Pengabaian

Sedalam apa perasaanmu?
Seberapa penting aku untukmu?
Di awal sangat jelas, aku prioritasmu yang utama.
Bahkan kamu lebih dulu mengingatku daripada makan.
Disini waktu berperan dan kamu berubah.
Lambat laun kamu berubah, bukan lagi sosokmu yang kudapati.
Bukan lagi kamu yang penuh rasa menuntunku.
Bukan lagi kamu yang dengan bahu hangatmu tempatku bersandar.
(Juga) bukan lagi kamu yang pandai menyemangatiku.
Kamu tidak berminat lagi memberiku kabar seperti biasanya.
Aku hanya minta kamu peduli, apakah tugas itu terlalu berat?

Selama ini aku telah merelakan waktu yang lebih banyak kau habiskan dengan mereka, temanmu.
Selama ini aku ikhlas pulang sendiri tanpa kamu.
Aku hanya ingin kabarmu, ingin tahu harimu.
Kamu jauh dari sosokmu.
Mungkin kamu yang berubah,
Mungkin kamu baru saja menampakkan sosok aslimu,
(atau) mungkin aku yang belum mendalamimu seutuhnya.
Entahlah, otakku kaku, tersentak kaget olehmu yang tak lagi seperti dulu.
Bolehkah aku merasa kehilangan?
Mengertikah kamu semuanya tidak akan seperti dulu?
Pengabaian itu datang lagi, kali ini sedikit lebih perih.
Nafas yang menghela menyebut namamu dan ia tak perlu memberitahumu bahwa jauh dalam lubuk hatiku masih bersama namamu.
Bahkan dalam doaku selalu namamu yang kuperbincangkan bersama Tuhan.
Apakah kau sadar itu? Tidak!
Mungkin aku adalah pencinta yang paling sabar (juga paling bodoh),
Yang tetap diam meski kamu seolah mengusirku jauh-jauh dari duniamu.

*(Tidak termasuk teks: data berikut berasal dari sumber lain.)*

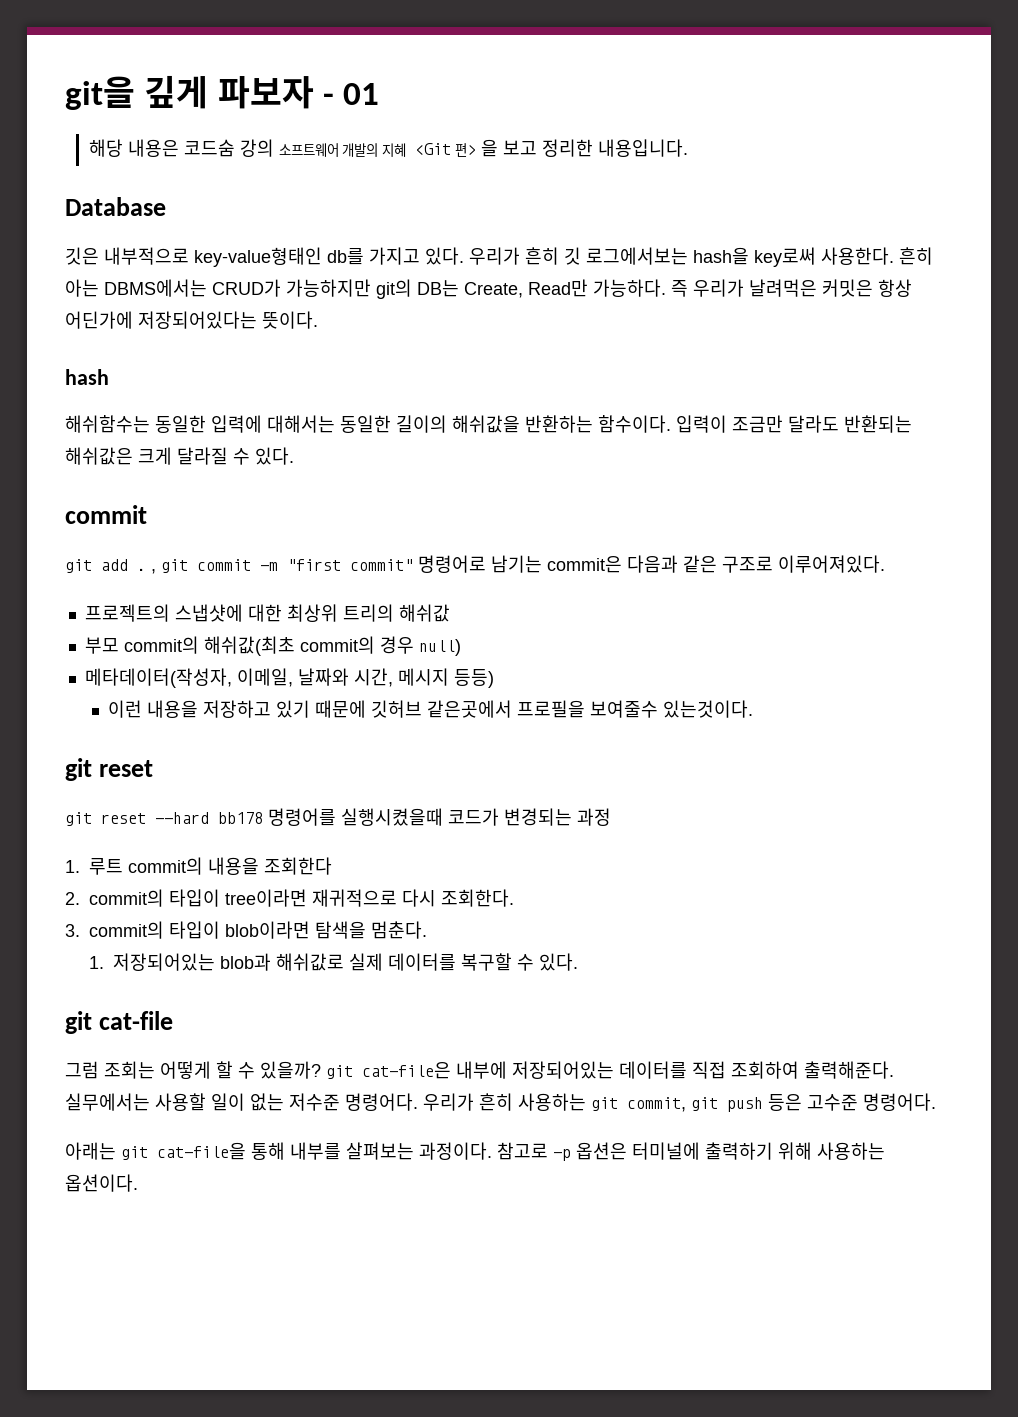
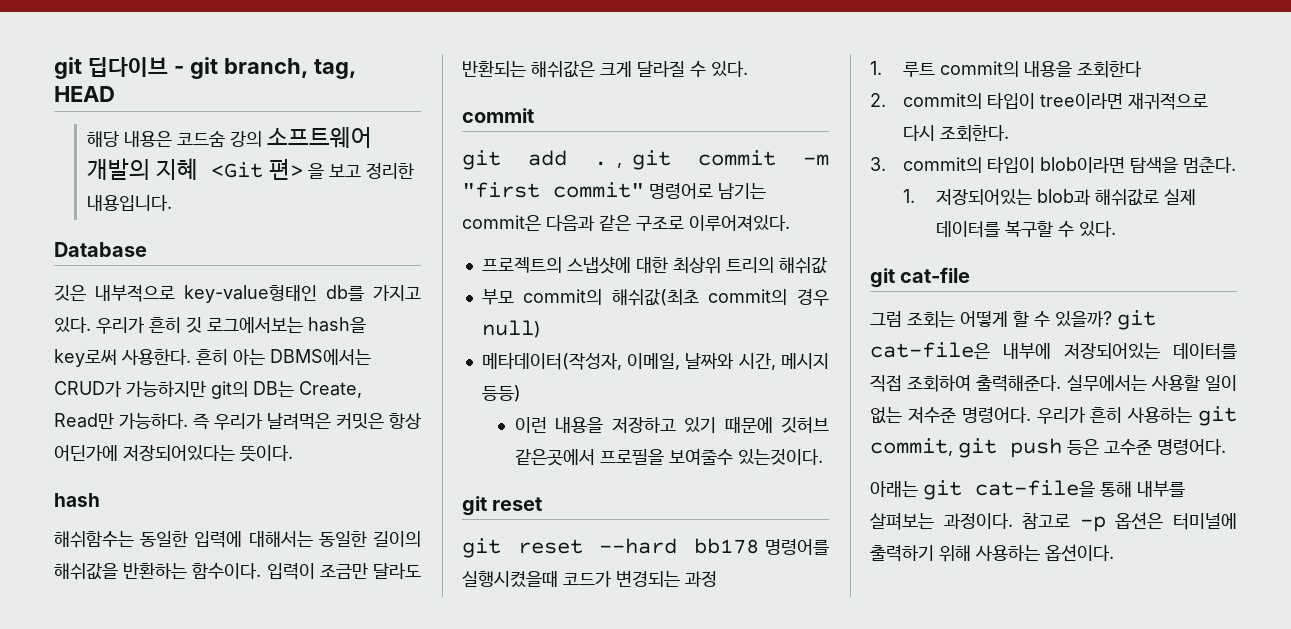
[65,75,380,110] git을 깊게 파보자 - 01 -> [54,57,356,79] [54,86,115,102] git 딥다이브 - git branch, tag, HEAD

Mungkin kamu lupa bahwa kita pernah ada dan begitu berharga.
Aku tau, sudah tak ada lagi aku dalam keseharianmu.
Sudah tak ada lagi aku yang begitu sering muncul di mimpimu.
Kemudian sekarang bagaimana? Aku terluka dalam pengabaian.
Kalau saja aku tau segalanya akan berakhir sesakit ini, 
mungkin sejak dulu aku akan mengabaikan perasaanku terhadapmu.
Ada saatnya, aku tidak lagi membanting tulang agar kamu memperhatikanku.
Ketika usahaku selalu remeh di matamu, dan kala itu kamu akan menyadari tak ada yang mampu sepertiku.
Aku tak berharap memilikimu, aku hanya berharap kau menganggapku (sedikit) ada.
Yang tak lagi menjadikanku boneka mainanmu.
Yang sebenarnya kamu pun tau, lelaki tak sepantasnya bermain boneka.
Maaf jika aku tak pernah sempurna di matamu,
Dan maaf jika aku sudah terlalu letih untuk bersabar.
Terlalu meledak untuk mengerti.
Karena mencintai sendiri itu terlalu menyakitkan.
Ku harap kamu dapat menemukan wanita lain yang bisa mengerti egomu.